Find every line below where the word "subtotal" occurs. Then say how many there are, giving only the number.

=== Begin Enclosure ===

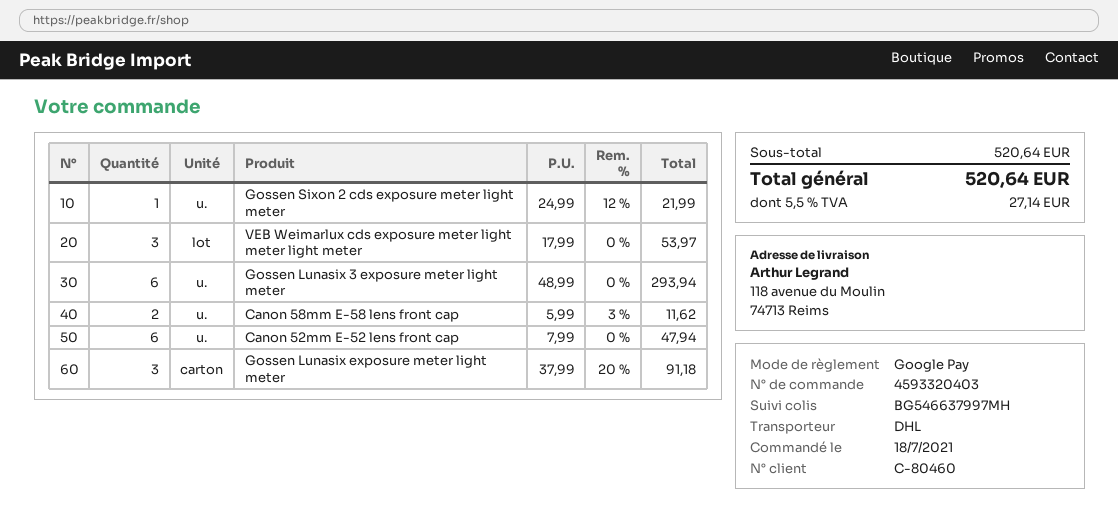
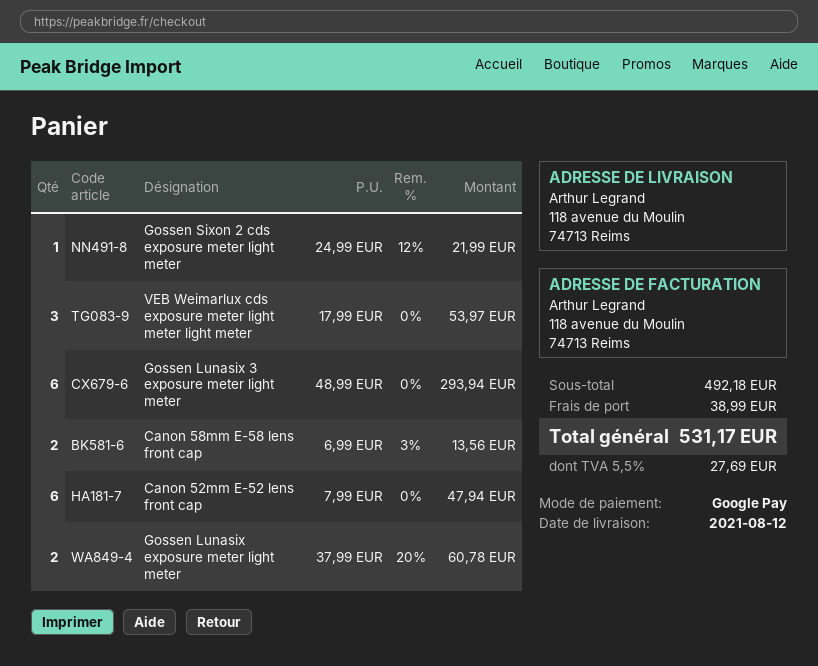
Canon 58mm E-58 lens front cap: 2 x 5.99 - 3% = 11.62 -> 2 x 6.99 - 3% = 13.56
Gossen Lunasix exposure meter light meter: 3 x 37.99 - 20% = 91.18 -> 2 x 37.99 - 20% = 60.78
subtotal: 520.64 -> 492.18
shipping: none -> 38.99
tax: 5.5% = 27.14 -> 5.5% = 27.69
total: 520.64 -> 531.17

=== End Enclosure ===
=== Begin Enclosure ===

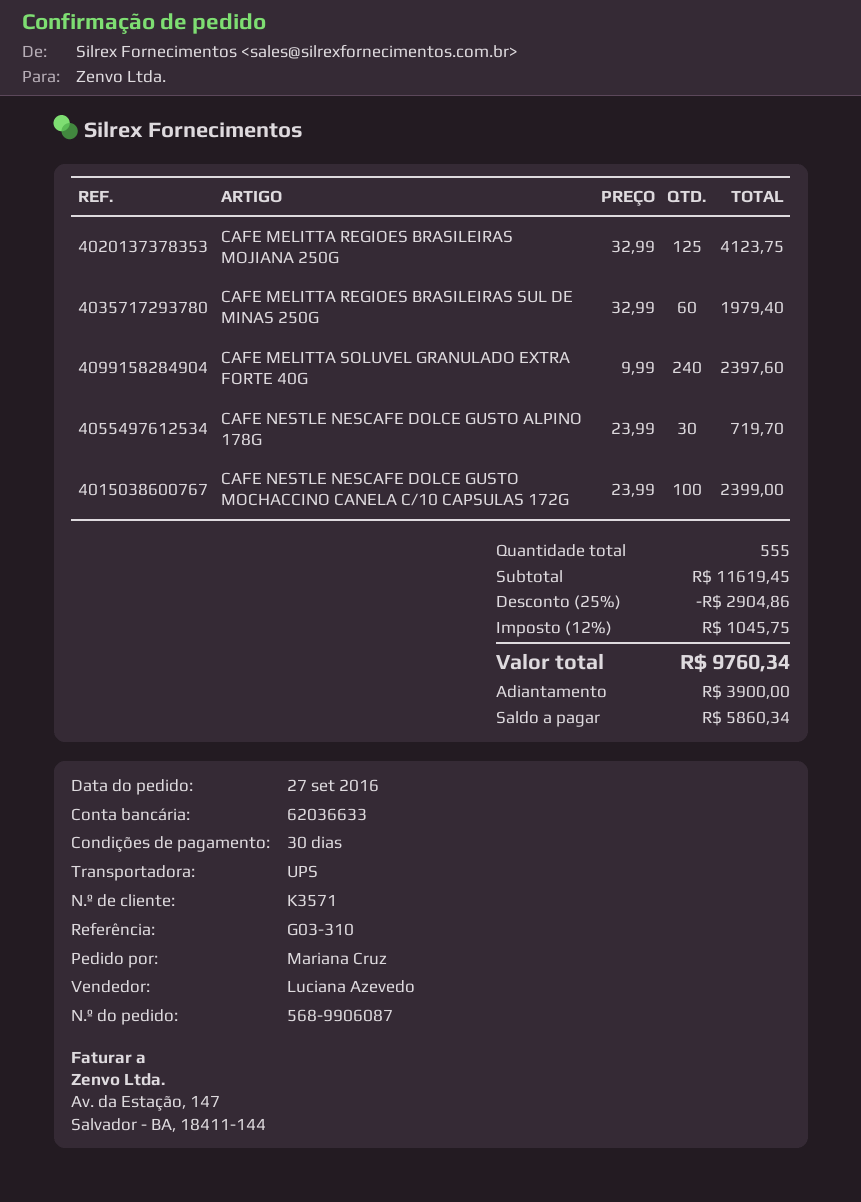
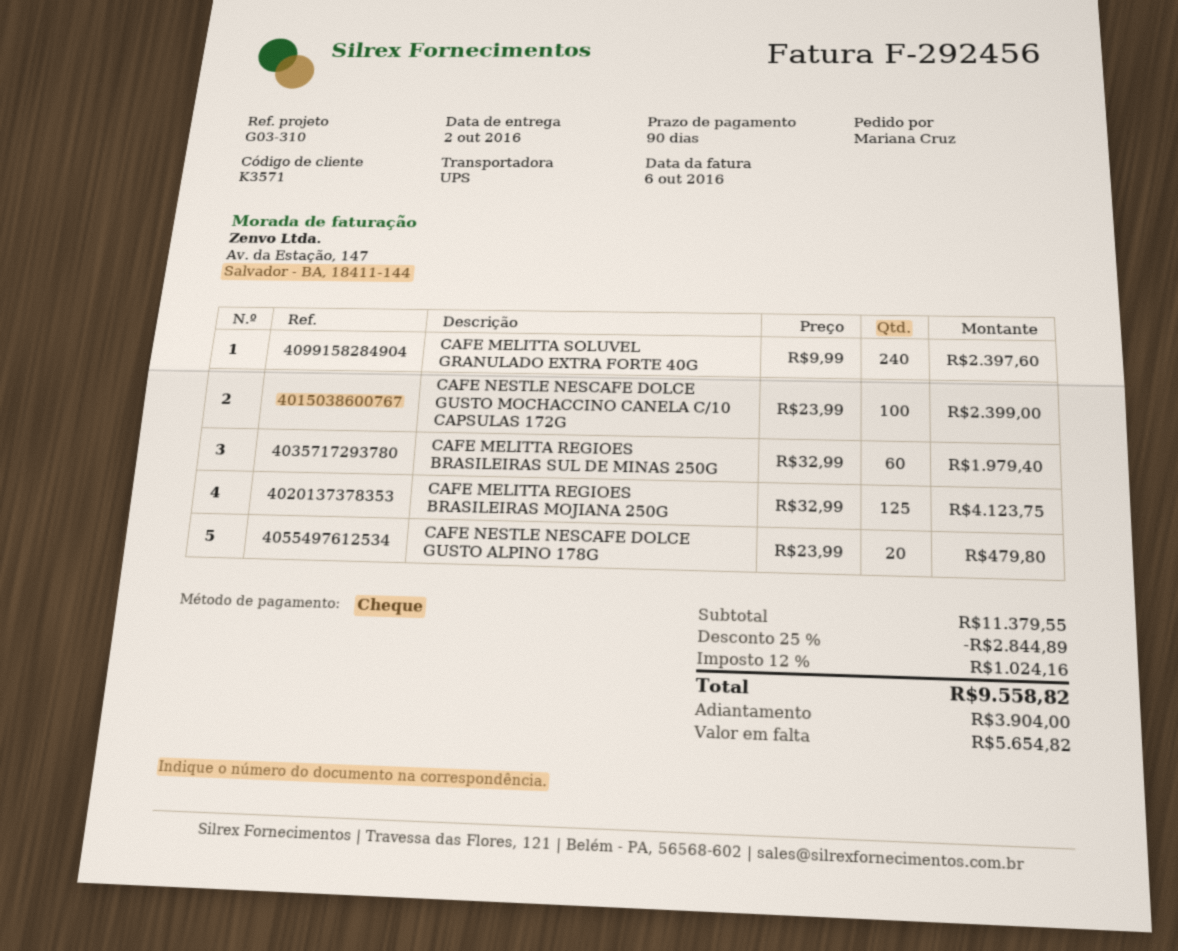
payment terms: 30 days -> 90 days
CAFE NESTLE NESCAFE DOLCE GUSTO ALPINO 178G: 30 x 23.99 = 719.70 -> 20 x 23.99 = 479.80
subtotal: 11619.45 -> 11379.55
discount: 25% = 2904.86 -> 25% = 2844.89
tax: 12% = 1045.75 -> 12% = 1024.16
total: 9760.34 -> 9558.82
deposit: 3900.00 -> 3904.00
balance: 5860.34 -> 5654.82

=== End Enclosure ===

* Answer space *
2